----- EXERCISE DATA -----
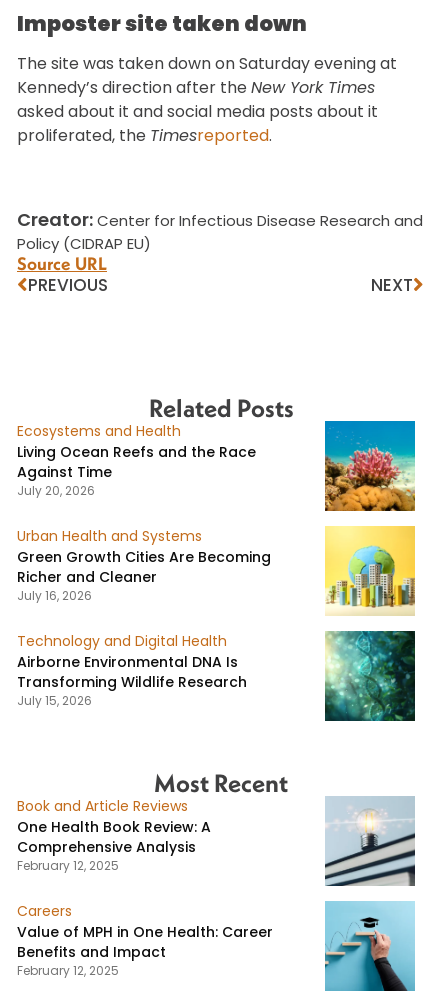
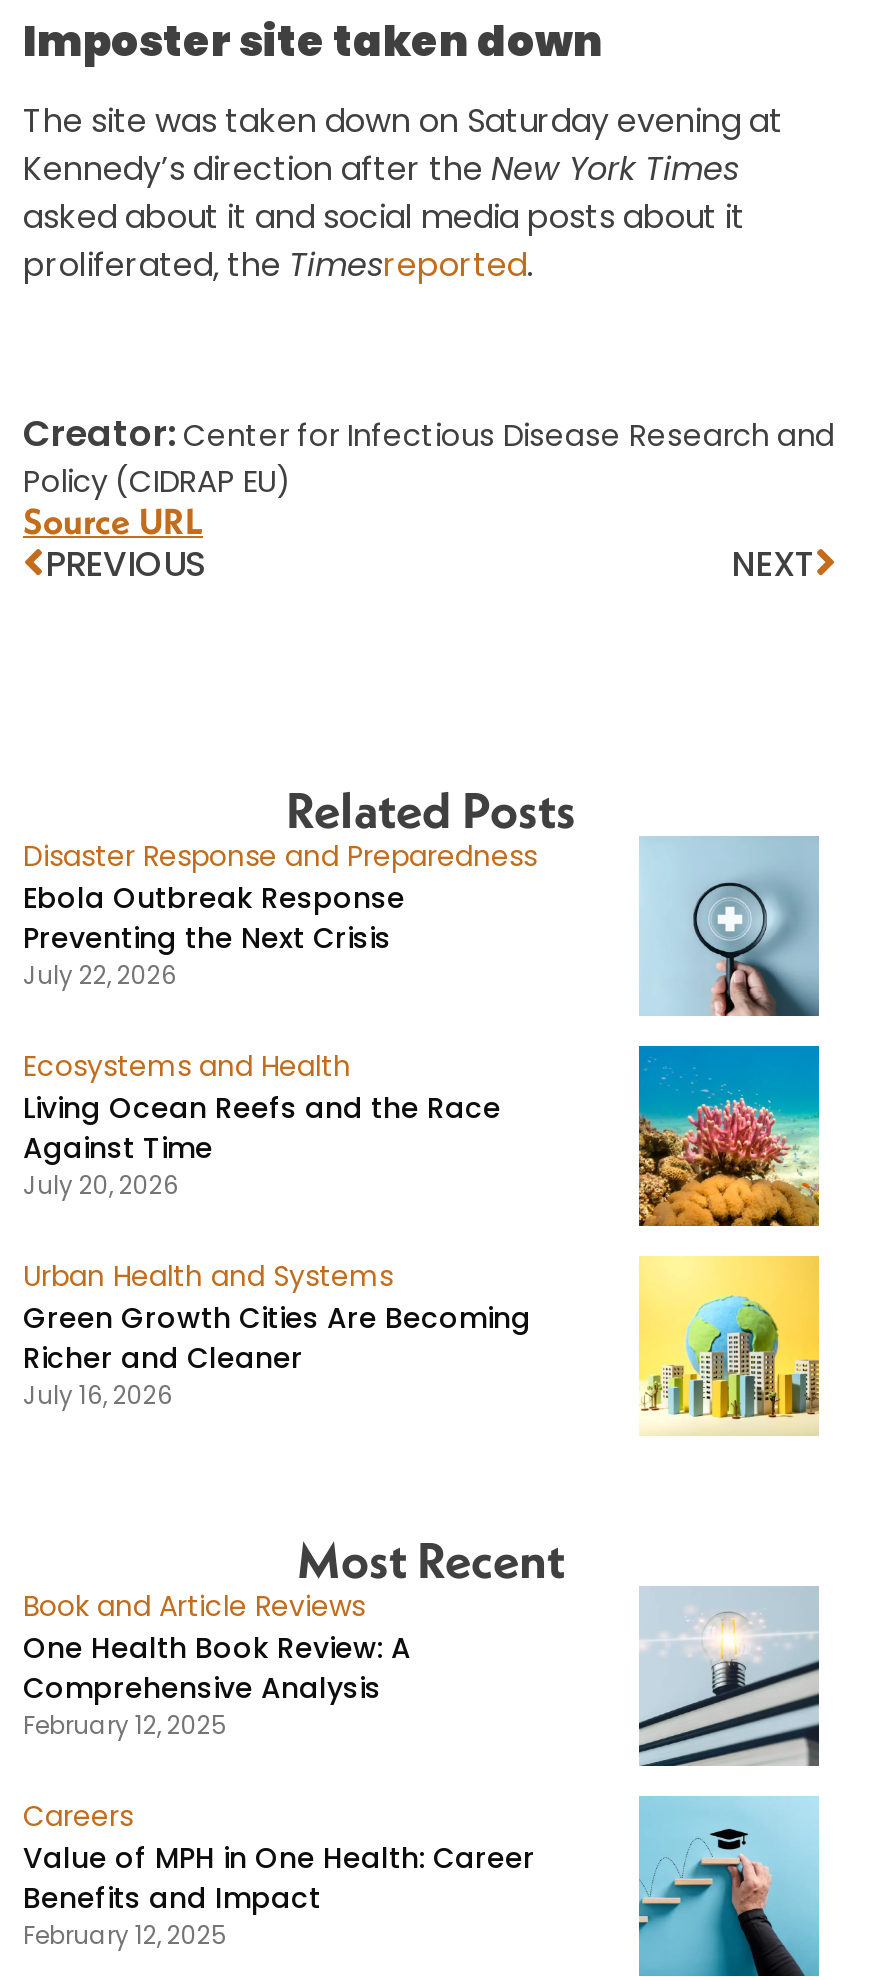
+ Disaster Response and Preparedness
+ Ebola Outbreak Response
+ Preventing the Next Crisis
+ July 22, 2026

moved down: Ecosystems and Health | Living Ocean Reefs and the Race | Against Time | July 20, 2026 | Urban Health and Systems | Green Growth Cities Are Becoming | Richer and Cleaner | July 16, 2026

+ [image]

- Technology and Digital Health
- Airborne Environmental DNA Is
- Transforming Wildlife Research
- July 15, 2026

- [image]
-----
Report the number of lines above containing the word "July", with no other text.

### WRITTEN SOLUTION
3